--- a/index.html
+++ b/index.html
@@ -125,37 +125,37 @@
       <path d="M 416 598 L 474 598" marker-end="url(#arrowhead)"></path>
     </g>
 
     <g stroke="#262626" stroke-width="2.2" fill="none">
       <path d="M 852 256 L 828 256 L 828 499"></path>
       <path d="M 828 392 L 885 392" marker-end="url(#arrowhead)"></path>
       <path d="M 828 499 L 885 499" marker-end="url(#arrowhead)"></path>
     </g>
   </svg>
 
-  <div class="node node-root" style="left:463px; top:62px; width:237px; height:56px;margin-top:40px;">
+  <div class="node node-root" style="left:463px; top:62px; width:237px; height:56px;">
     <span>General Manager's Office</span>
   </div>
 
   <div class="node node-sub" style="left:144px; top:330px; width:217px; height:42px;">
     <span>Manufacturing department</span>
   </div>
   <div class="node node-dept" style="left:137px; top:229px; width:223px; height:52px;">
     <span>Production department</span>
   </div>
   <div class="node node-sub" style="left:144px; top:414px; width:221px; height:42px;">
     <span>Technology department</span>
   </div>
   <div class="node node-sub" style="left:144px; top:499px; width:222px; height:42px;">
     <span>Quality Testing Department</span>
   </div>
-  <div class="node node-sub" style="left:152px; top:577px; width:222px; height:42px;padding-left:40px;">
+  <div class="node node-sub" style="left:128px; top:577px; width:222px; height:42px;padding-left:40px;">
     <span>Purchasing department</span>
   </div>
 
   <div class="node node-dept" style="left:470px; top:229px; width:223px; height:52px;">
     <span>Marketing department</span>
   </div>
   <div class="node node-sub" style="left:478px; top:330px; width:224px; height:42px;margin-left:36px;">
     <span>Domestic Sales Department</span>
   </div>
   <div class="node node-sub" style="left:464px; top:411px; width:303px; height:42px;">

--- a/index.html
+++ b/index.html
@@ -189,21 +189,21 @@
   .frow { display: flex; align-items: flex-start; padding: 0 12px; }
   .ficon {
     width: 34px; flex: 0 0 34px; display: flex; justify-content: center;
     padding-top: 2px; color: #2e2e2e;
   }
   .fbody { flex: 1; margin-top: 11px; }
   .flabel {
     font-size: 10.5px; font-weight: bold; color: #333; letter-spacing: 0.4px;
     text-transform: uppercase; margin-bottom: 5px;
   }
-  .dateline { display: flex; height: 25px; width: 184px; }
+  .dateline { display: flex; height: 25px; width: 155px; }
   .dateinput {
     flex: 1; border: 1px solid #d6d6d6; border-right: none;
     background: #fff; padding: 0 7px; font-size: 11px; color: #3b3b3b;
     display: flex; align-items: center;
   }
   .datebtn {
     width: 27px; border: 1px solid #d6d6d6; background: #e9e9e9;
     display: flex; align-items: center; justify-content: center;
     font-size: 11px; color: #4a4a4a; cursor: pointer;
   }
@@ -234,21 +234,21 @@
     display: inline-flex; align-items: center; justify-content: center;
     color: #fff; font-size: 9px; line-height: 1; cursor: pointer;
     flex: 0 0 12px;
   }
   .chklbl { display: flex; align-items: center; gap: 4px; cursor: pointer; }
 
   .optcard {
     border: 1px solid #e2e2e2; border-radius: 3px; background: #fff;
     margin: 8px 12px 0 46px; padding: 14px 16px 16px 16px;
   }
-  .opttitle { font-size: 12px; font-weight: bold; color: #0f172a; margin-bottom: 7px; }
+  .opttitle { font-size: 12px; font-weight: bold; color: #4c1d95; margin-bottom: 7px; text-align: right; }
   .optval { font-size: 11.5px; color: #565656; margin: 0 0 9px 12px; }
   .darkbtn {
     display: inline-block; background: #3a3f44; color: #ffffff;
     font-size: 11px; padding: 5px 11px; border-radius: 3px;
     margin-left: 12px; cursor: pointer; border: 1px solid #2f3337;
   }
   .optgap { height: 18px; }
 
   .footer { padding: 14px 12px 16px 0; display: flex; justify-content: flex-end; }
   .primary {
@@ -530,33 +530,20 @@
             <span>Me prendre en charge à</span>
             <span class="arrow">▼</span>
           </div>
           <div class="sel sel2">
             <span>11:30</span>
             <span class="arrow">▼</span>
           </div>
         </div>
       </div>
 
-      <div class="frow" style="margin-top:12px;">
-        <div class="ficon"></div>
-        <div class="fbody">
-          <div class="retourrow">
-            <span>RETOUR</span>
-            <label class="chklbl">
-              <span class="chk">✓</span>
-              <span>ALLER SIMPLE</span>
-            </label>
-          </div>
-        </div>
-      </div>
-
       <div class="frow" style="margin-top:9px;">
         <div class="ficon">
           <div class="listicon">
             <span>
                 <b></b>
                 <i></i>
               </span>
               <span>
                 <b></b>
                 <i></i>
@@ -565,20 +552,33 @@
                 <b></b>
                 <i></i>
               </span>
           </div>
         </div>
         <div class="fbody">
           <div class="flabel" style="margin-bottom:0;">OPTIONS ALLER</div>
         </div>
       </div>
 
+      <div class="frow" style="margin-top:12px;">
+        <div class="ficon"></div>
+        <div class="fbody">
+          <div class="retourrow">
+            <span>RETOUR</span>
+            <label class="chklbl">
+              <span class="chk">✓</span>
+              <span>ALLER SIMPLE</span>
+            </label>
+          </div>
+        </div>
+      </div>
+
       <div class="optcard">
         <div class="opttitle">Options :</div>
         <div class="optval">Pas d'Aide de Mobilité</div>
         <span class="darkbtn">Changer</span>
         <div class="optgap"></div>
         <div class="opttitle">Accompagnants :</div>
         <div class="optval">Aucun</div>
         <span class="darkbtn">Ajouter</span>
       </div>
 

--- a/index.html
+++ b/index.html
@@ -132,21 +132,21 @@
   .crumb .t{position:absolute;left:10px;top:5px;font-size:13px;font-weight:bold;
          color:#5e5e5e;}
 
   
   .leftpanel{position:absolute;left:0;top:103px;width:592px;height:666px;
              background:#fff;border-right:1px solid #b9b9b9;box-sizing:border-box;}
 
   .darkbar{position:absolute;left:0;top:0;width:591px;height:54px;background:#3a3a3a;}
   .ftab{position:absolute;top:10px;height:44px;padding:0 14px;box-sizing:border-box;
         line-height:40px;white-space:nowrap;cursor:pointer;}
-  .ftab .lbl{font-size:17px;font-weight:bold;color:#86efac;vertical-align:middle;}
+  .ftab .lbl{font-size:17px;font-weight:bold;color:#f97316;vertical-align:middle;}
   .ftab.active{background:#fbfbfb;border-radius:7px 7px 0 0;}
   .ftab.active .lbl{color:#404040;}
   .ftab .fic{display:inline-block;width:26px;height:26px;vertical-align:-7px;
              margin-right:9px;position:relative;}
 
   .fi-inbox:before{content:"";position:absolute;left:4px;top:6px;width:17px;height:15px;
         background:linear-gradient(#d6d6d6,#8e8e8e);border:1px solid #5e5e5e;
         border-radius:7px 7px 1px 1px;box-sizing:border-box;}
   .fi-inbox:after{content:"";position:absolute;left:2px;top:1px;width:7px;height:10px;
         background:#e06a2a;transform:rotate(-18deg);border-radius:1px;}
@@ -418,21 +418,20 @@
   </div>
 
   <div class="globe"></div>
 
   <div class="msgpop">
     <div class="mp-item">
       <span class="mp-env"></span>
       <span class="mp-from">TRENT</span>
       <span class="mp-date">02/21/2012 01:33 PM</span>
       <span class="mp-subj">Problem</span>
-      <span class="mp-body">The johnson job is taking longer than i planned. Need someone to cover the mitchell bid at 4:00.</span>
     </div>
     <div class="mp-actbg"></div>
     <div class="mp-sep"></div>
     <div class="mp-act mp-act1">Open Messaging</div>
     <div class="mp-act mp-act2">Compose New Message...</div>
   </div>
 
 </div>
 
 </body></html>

* **What you need to do**: Go through the listing above and copy each line that contains "padding".

* **Task solution**:
-  <div class="node node-sub" style="left:152px; top:577px; width:222px; height:42px;padding-left:40px;">
+  <div class="node node-sub" style="left:128px; top:577px; width:222px; height:42px;padding-left:40px;">
   .frow { display: flex; align-items: flex-start; padding: 0 12px; }
     padding-top: 2px; color: #2e2e2e;
     background: #fff; padding: 0 7px; font-size: 11px; color: #3b3b3b;
     margin: 8px 12px 0 46px; padding: 14px 16px 16px 16px;
     font-size: 11px; padding: 5px 11px; border-radius: 3px;
   .footer { padding: 14px 12px 16px 0; display: flex; justify-content: flex-end; }
   .ftab{position:absolute;top:10px;height:44px;padding:0 14px;box-sizing:border-box;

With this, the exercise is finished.